The only loss came last season when TCU’s Jaylen Fisher inexplicably missed a game-winning layup in double overtime. Earlier that day, it was announced that UT’s Andrew Jones was diagnosed with leukemia. A higher power with Zion Williamson-like shot blocking skills? Maybe.

The loss that still sticks in Smart’s craw came on March 9. On UT’s senior day, the Horns got flat embarrassed. TCU’s Desmond Bane had 34 points while Texas was 4-for-19 from 3-point range.

“They beat us both times (this season), so that’s certainly something that our guys are very well aware of and we’ve talked about a lot,” Smart said. “But for us, it’s more about looking at how. How were they in the first two games? How we can better in this game (Tuesday) night?”
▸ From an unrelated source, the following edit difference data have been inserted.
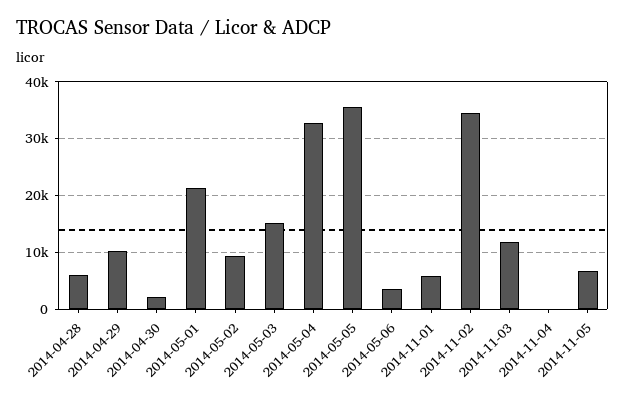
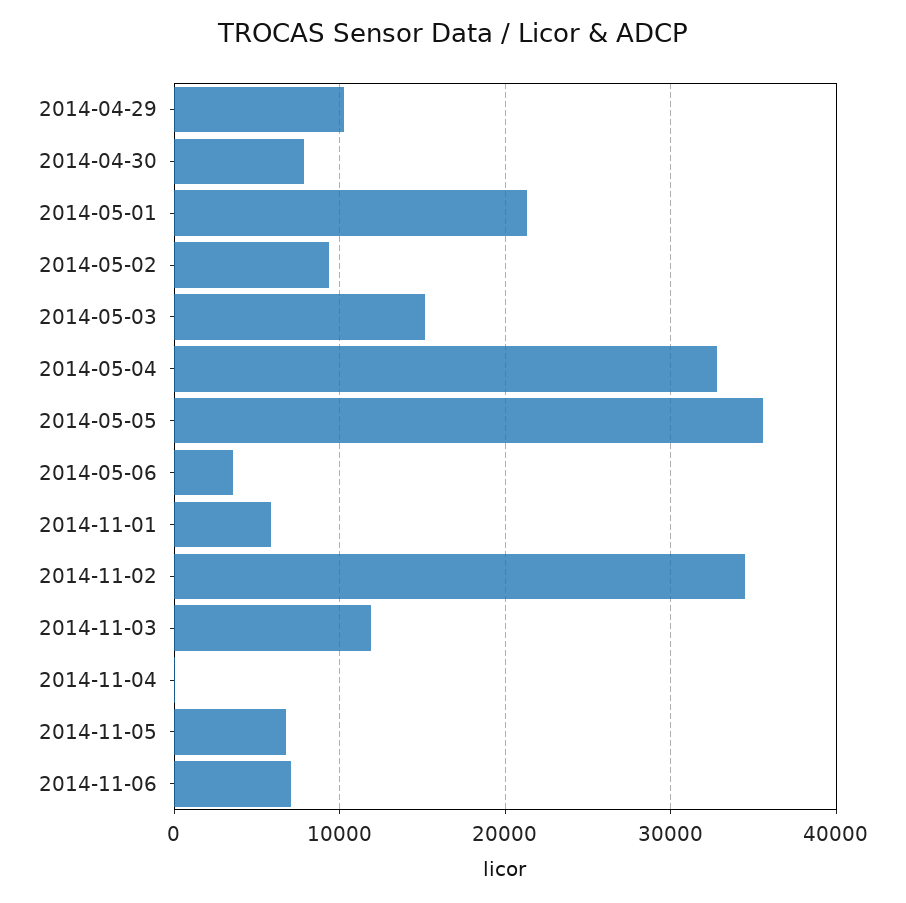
2014-04-28: 6000 -> none
2014-04-30: 2000 -> 8000
2014-11-06: none -> 7000

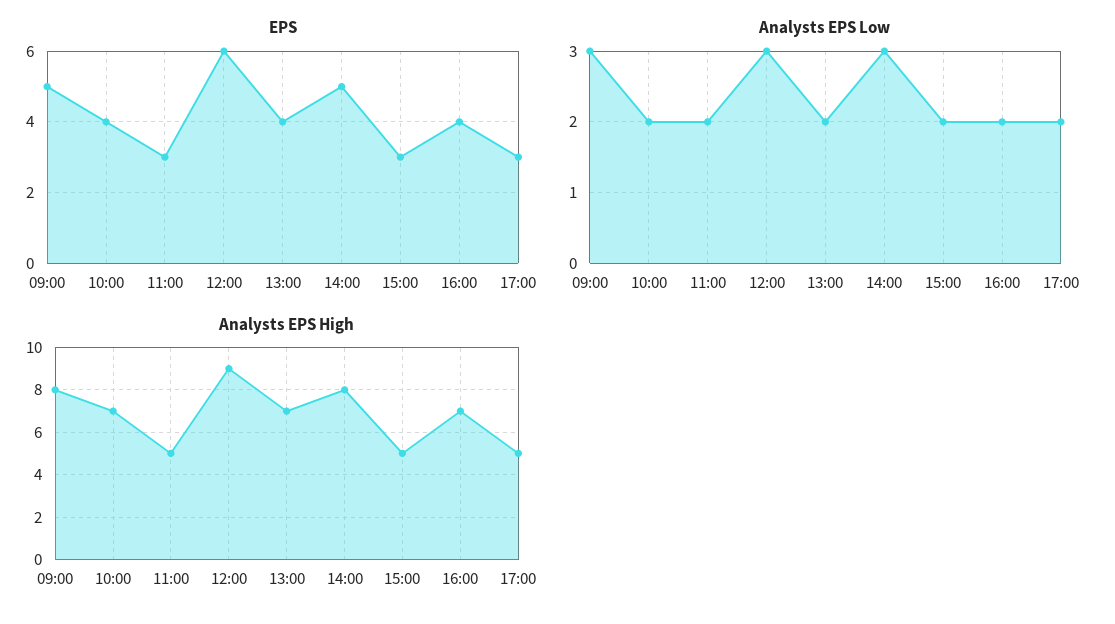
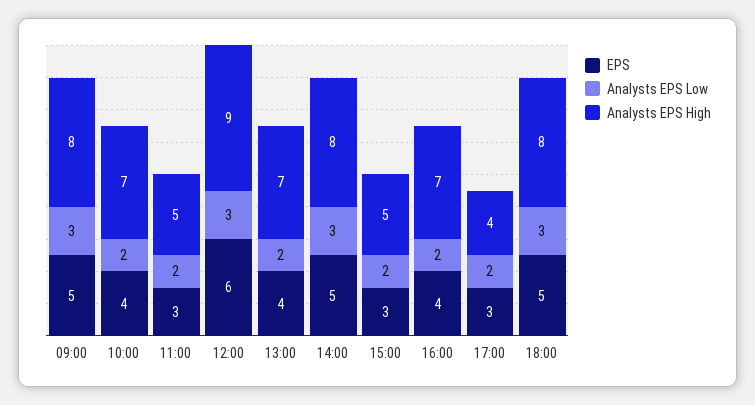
Analysts EPS High, 17:00: 5 -> 4
EPS, 18:00: none -> 5
Analysts EPS Low, 18:00: none -> 3
Analysts EPS High, 18:00: none -> 8

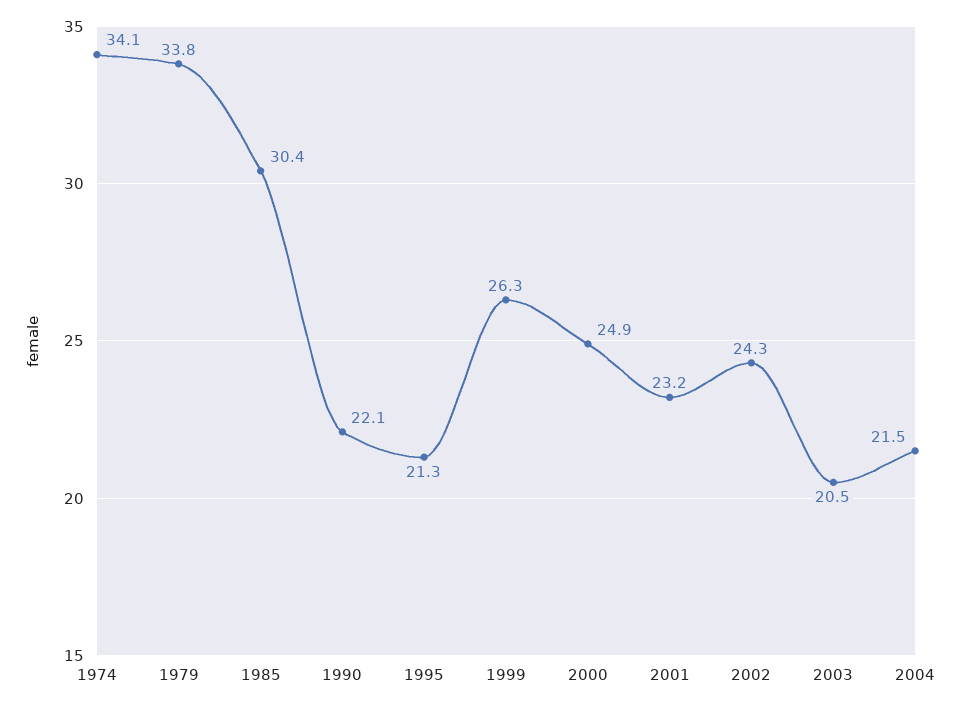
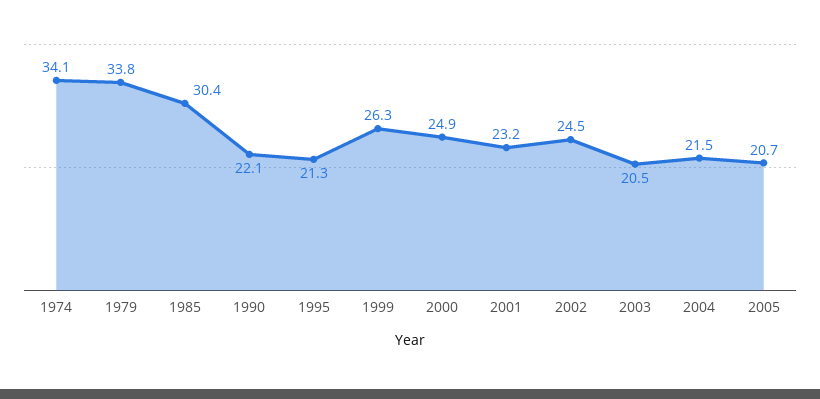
2002: 24.3 -> 24.5
2005: none -> 20.7

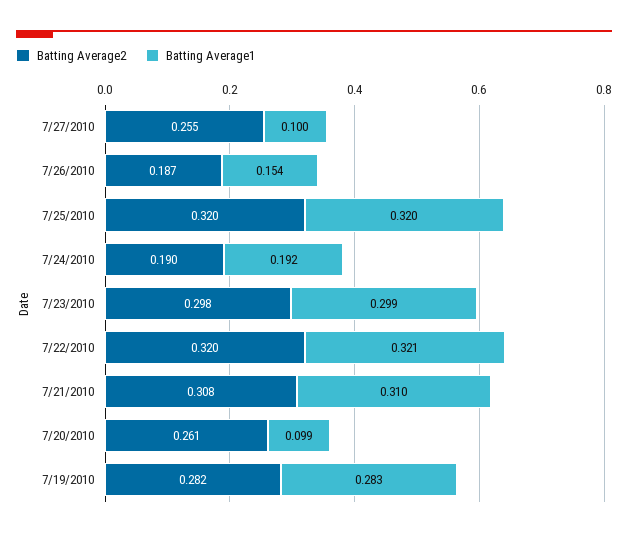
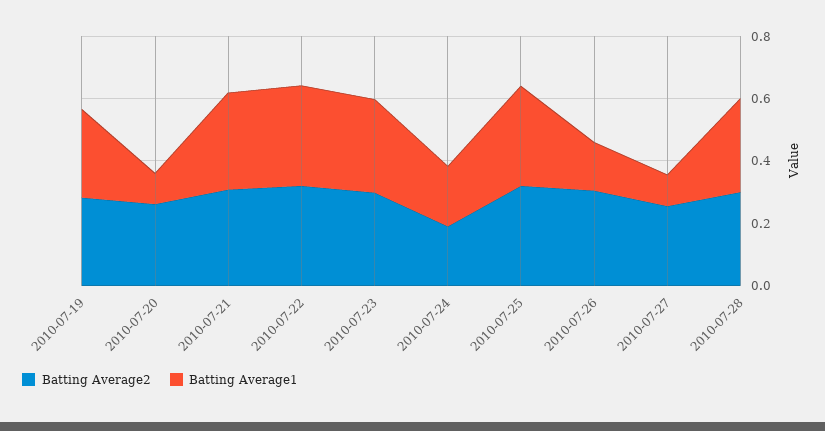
Batting Average2, 7/26/2010: 0.187 -> 0.3
Batting Average2, 2010-07-28: none -> 0.3
Batting Average1, 2010-07-28: none -> 0.3

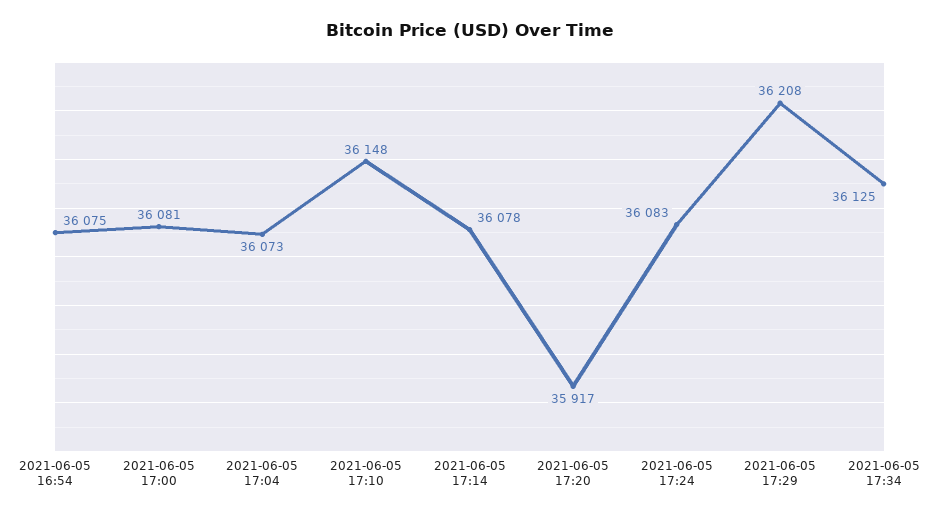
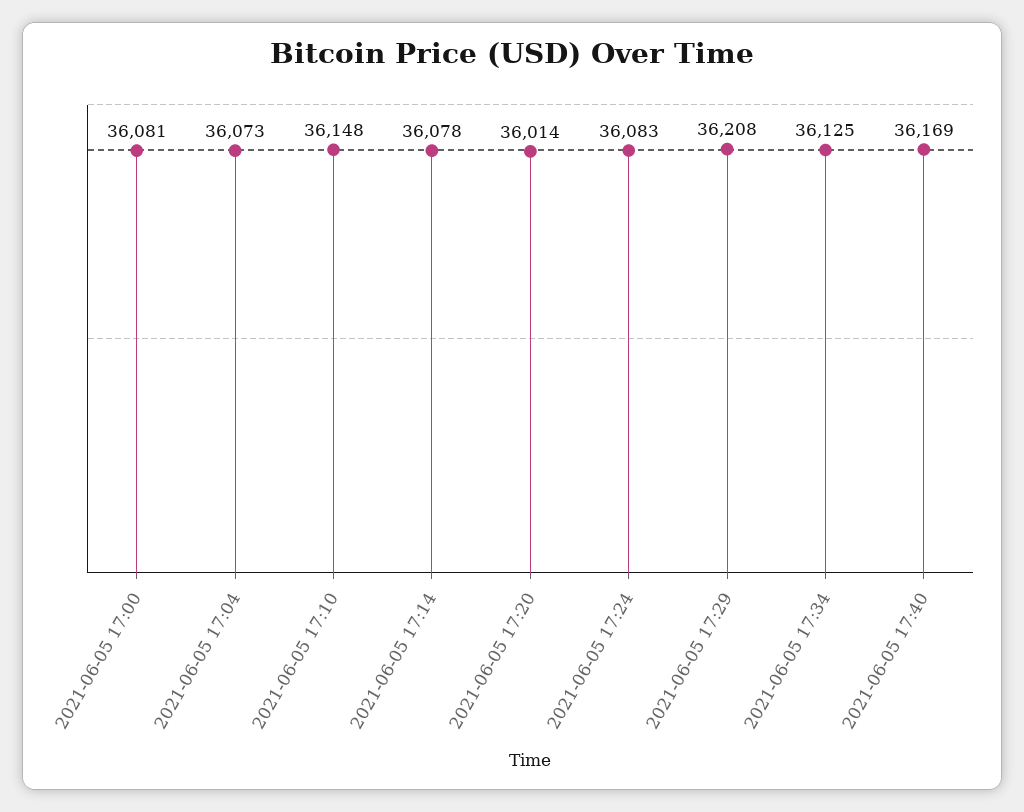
2021-06-05 16:54: 36075 -> none
2021-06-05 17:20: 35917 -> 36014
2021-06-05 17:40: none -> 36169

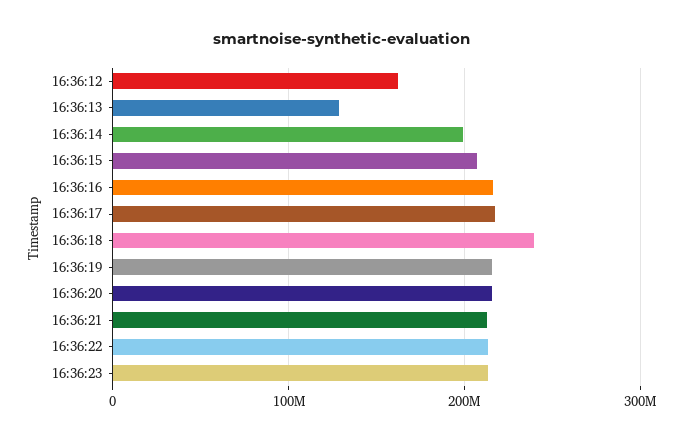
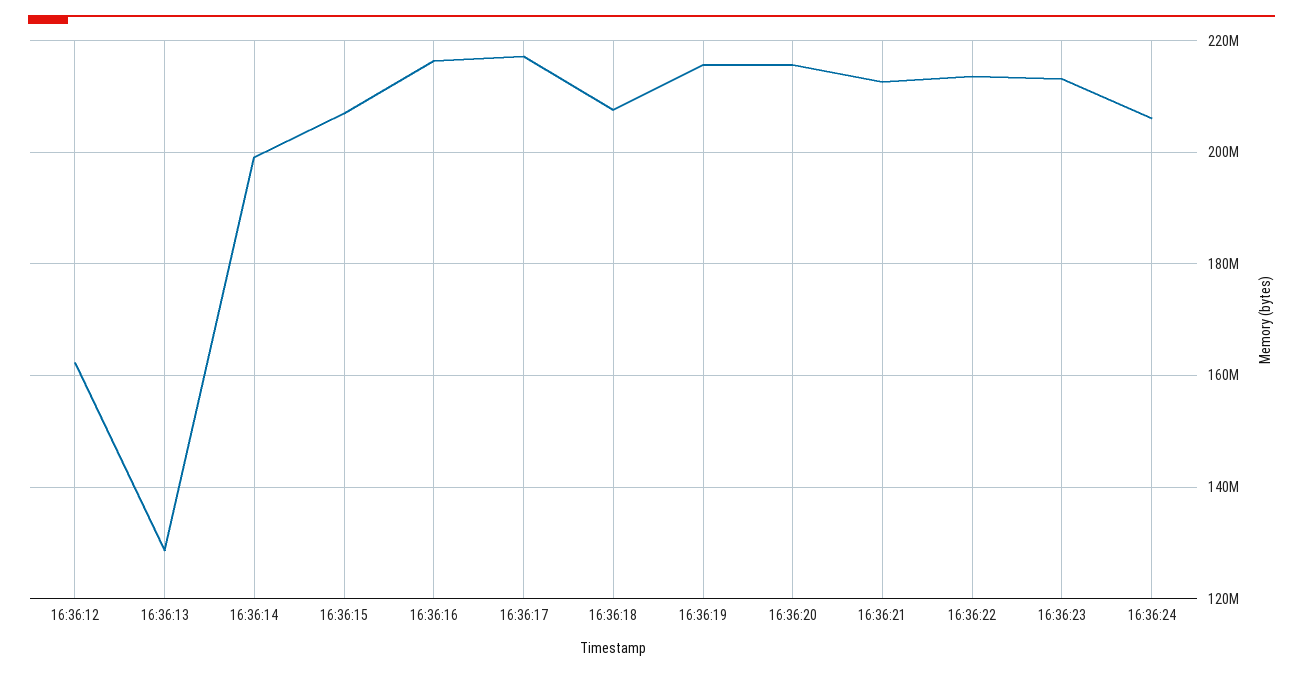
16:36:18: 240000000 -> 208000000
16:36:24: none -> 206000000

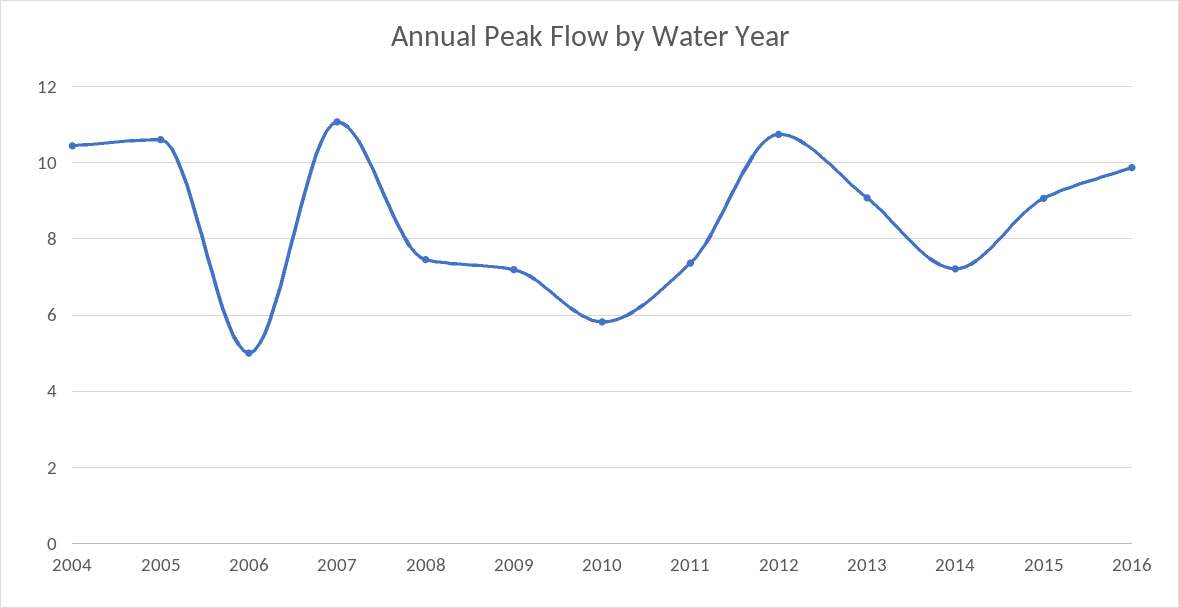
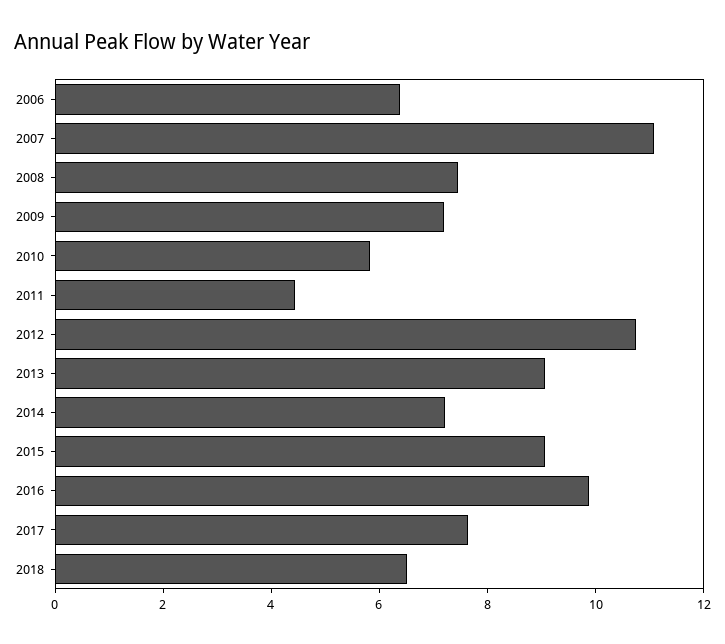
2004: 10.4 -> none
2005: 10.6 -> none
2006: 5 -> 6.5
2011: 7.4 -> 4.5
2017: none -> 7.5
2018: none -> 6.5

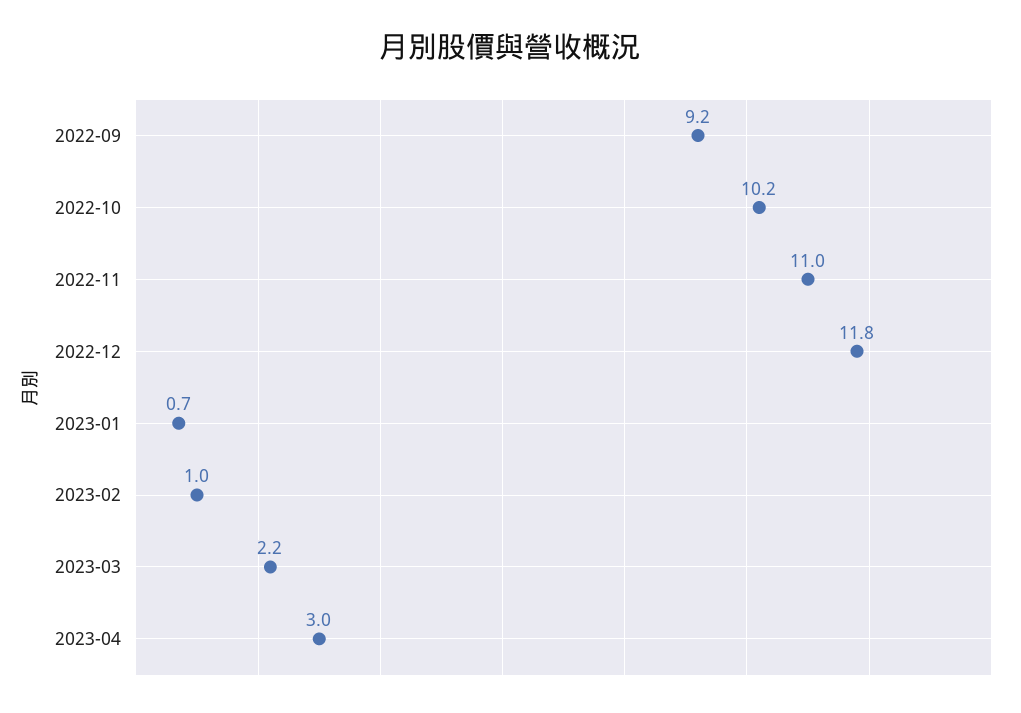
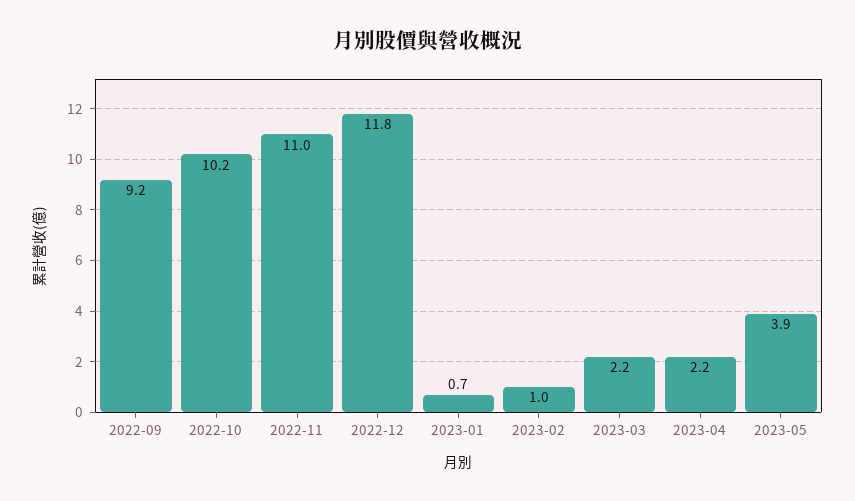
2023-04: 3 -> 2.2
2023-05: none -> 3.9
Senior Kerwin Roach II was suspended for the last TCU loss and watched senior day from the bench. This trip to New York is something of a senior week for both him and Osetkowski.

“I want to go after these guys,” Roach said. “I want to get a redemption game. I want to beat ’em to end their season and extend my senior season as much as I can.”

Texas will be without the Big 12 freshman of the year, Jaxson Hayes. He was still wearing a knee brace and did not participate in Monday’s workout. He’s done for the year, and most observers believe, done with UT. Hayes has not officially said whether he’s going pro.

The Horns won three NIT games without him, though. That was against South Dakota State, Xavier and Colorado. TCU, with Bane and athletic big men Kouat Noi and JD Miller, presents an entirely different dynamic. Lipscomb and Wichita State are in the other semifinal. The NIT championship game is scheduled for Thursday. 

“We’re here, might as well try to win the whole thing,” Osetkowski said. “Might as well. Not many people can say they went out of college with a win.”